ÁGUA BOA – Com a tragédia do rompimento da barragem de Brumadinho (MG), o governo federal decidiu adiar a antecipação da renovação do contrato de exploração da Vale sobre duas ferrovias, o que geraria como contrapartida R$ 4 bilhões de investimentos na Ferrovia de Integração do Centro-Oeste (Fico), entre Campinorte (GO) e Água Boa.

O recurso seria uma contrapartida da mineradora pela renovação da outorga das ferrovias do Carajás, que liga o Pará ao Maranhão e a Vitória-Minas, que liga Minas Gerais ao Espírito Santo.

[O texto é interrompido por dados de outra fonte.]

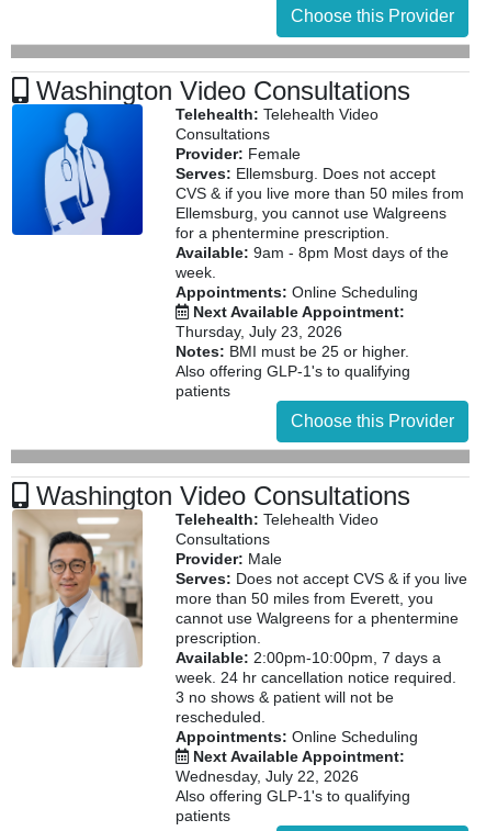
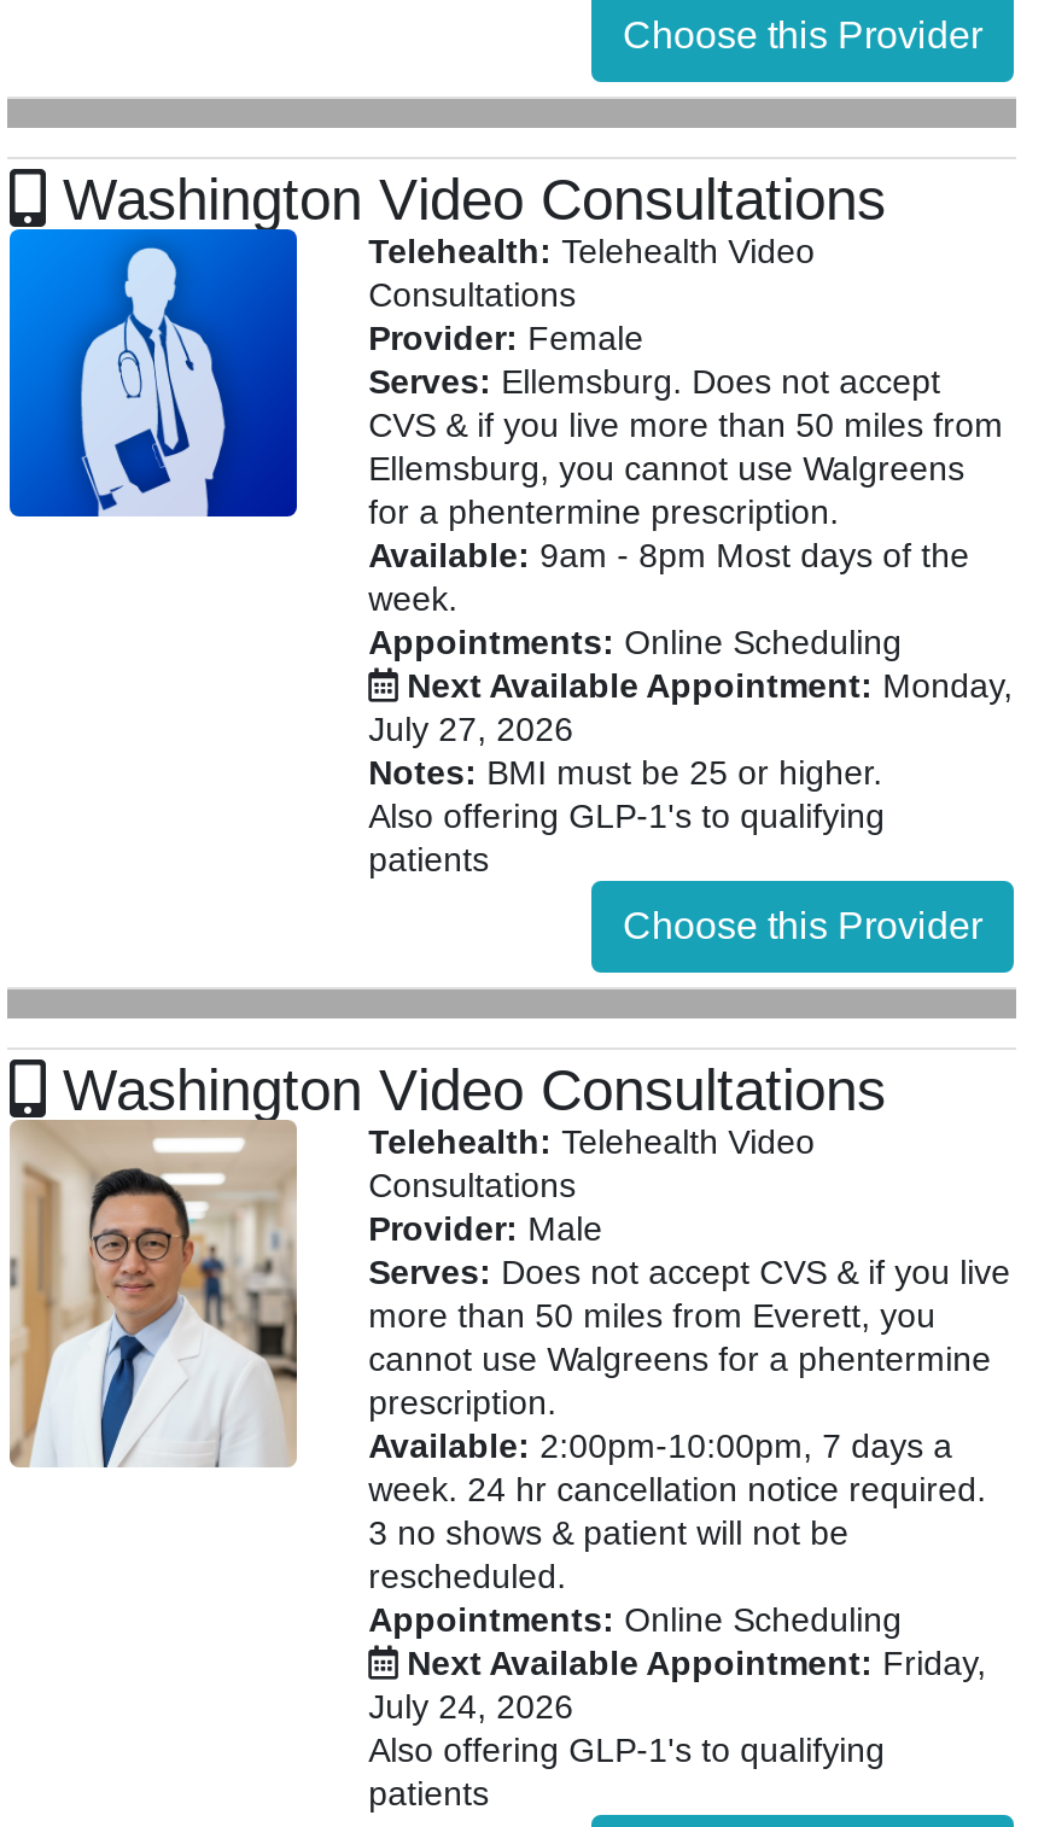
[175,303,404,340] Next Available Appointment: | Thursday, July 23, 2026 -> [369,666,1013,748] Next Available Appointment: Monday, | July 27, 2026
[175,748,404,785] Next Available Appointment: | Wednesday, July 22, 2026 -> [369,1644,987,1726] Next Available Appointment: Friday, | July 24, 2026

Na avaliação do senador Wellington Fagundes (PR), apesar de a decisão impactar no projeto estratégico de desenvolvimento ferroviário de Mato Grosso, é uma decisão natural e prudente. “A catástrofe de Brumadinho exige esclarecimentos”, pondera.

Ainda segundo ele, o próprio Senado deve criar uma CPI, que conta com o seu apoio, para buscar explicações e adotar eventuais medidas de responsabilização. Apesar da tragédia, o parlamentar ressalta a importância da Vale. “É um dos maiores patrimônios do nosso país, que nasceu como uma empresa pública. Emprega mais de 70 mil pessoas. E como tal, sua atuação deve ser voltada a contemplar os interesses maiores da nossa federação”, ressalta.

A Fico é um dos projetos de ferrovia mais avançados de Mato Grosso, tendo sido incluída no Plano Nacional de Viação por meio da Lei 11.722/2008. No traçado inicial, a ferrovia ligará Campinorte (GO) a Vilhena (RO), com cerca de 1.641 km de extensão. O trecho entre Campinorte e Água Boa já possui Licença Prévia do IBAMA, e tinha a projeção de já ser começada a ser construída este ano.